→ **Records supplied**
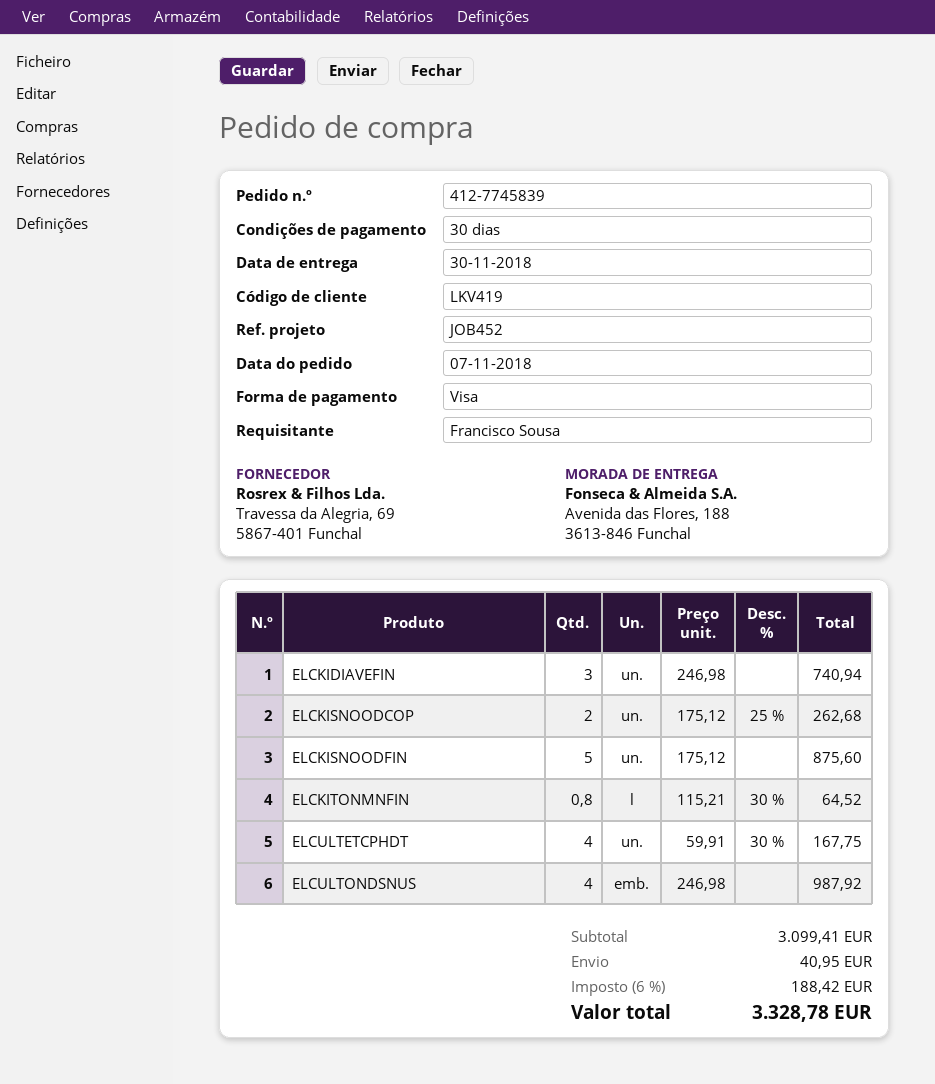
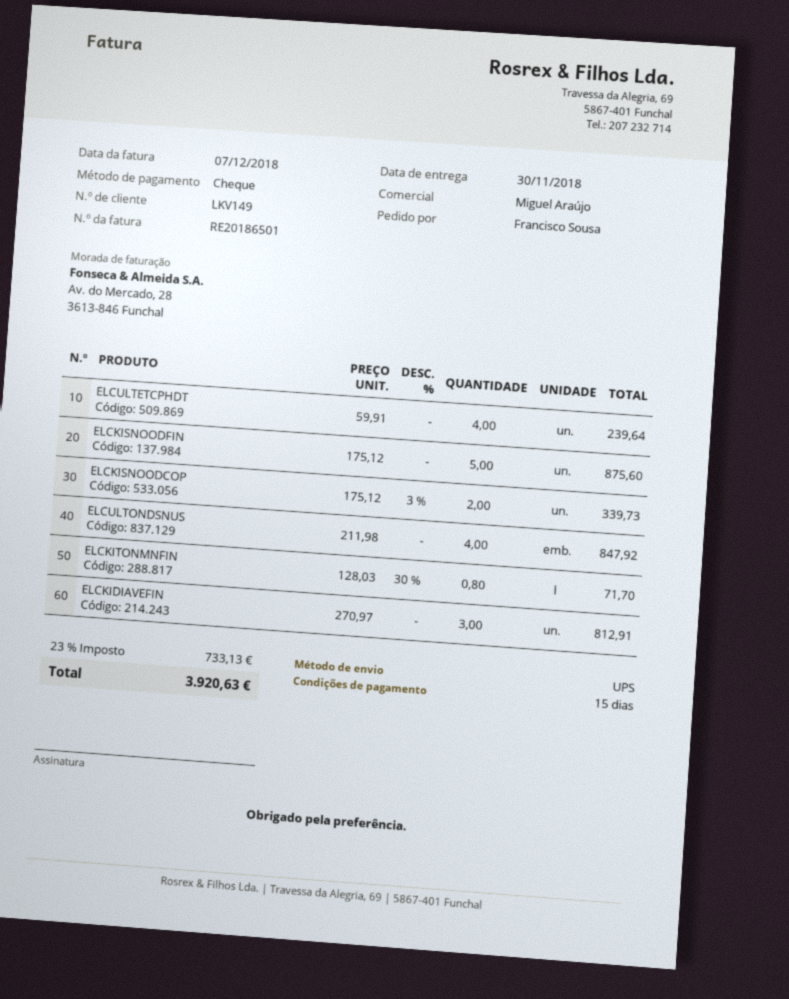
payment terms: 30 days -> 15 days
customer number: LKV419 -> LKV149
payment method: Visa -> cheque
ELCKIDIAVEFIN: 3 x 246.98 = 740.94 -> 3 x 270.97 = 812.91
ELCKISNOODCOP: 2 x 175.12 - 25% = 262.68 -> 2 x 175.12 - 3% = 339.73
ELCKITONMNFIN: 0.8 x 115.21 - 30% = 64.52 -> 0.8 x 128.03 - 30% = 71.70
ELCULTETCPHDT: 4 x 59.91 - 30% = 167.75 -> 4 x 59.91 = 239.64
ELCULTONDSNUS: 4 x 246.98 = 987.92 -> 4 x 211.98 = 847.92
shipping: 40.95 -> none
tax: 6% = 188.42 -> 23% = 733.13
total: 3328.78 -> 3920.63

→ **Task requirements**
Scan the listing above. Collect all lines with the word "payment".

→ **Output for this task**
payment terms: 30 days -> 15 days
payment method: Visa -> cheque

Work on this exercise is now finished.